#### [Work required]
When you write out the records, keep every word exact and drop the pictures.

─── Exercise materials ───

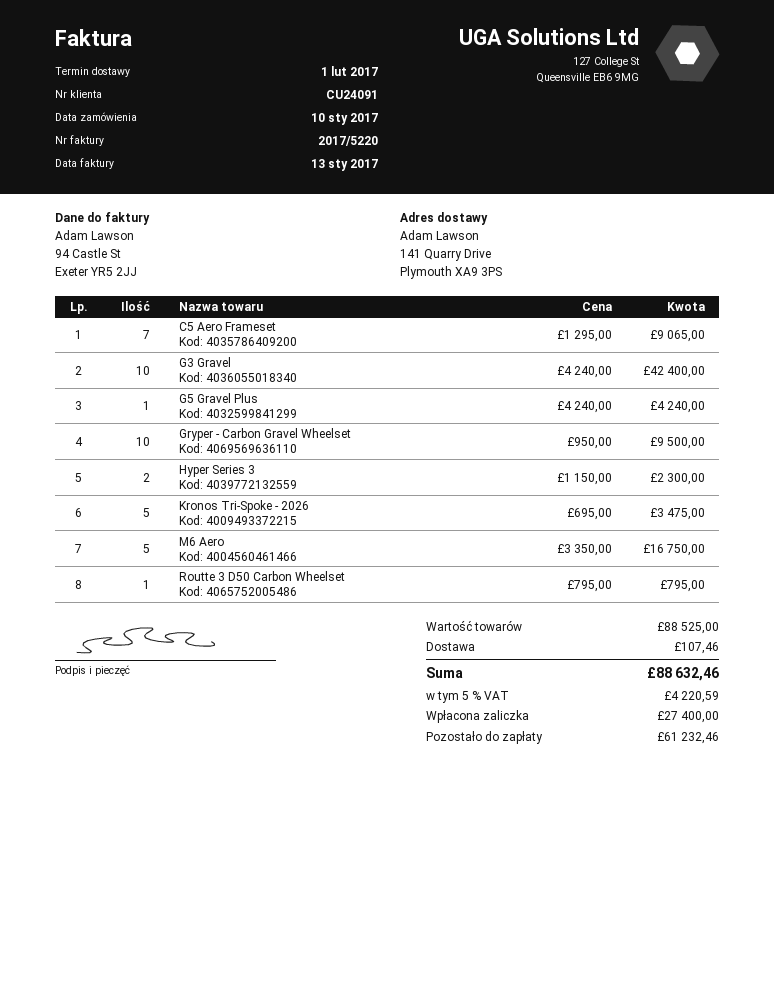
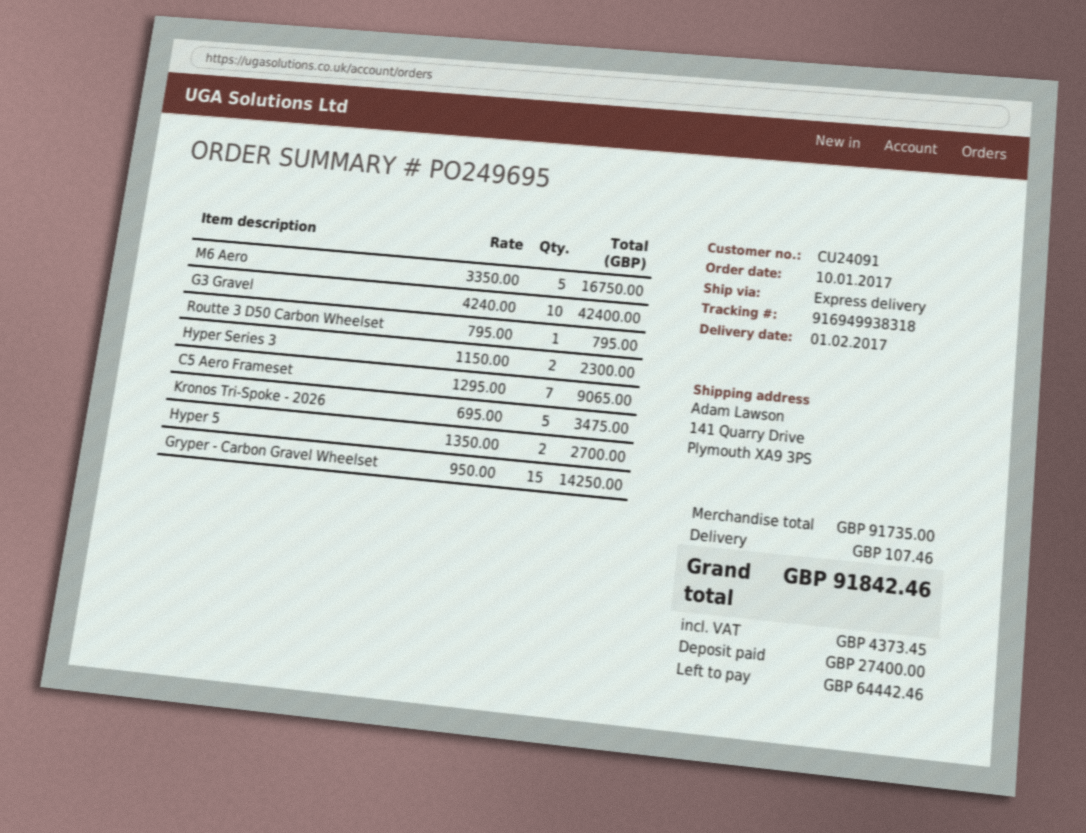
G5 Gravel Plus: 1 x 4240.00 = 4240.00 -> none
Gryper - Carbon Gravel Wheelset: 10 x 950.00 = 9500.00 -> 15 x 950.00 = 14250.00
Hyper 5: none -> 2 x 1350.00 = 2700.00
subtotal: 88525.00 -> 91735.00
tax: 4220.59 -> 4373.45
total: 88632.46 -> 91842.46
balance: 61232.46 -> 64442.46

───

#### [Task answer]
G5 Gravel Plus: 1 x 4240.00 = 4240.00 -> none
Gryper - Carbon Gravel Wheelset: 10 x 950.00 = 9500.00 -> 15 x 950.00 = 14250.00
Hyper 5: none -> 2 x 1350.00 = 2700.00
subtotal: 88525.00 -> 91735.00
tax: 4220.59 -> 4373.45
total: 88632.46 -> 91842.46
balance: 61232.46 -> 64442.46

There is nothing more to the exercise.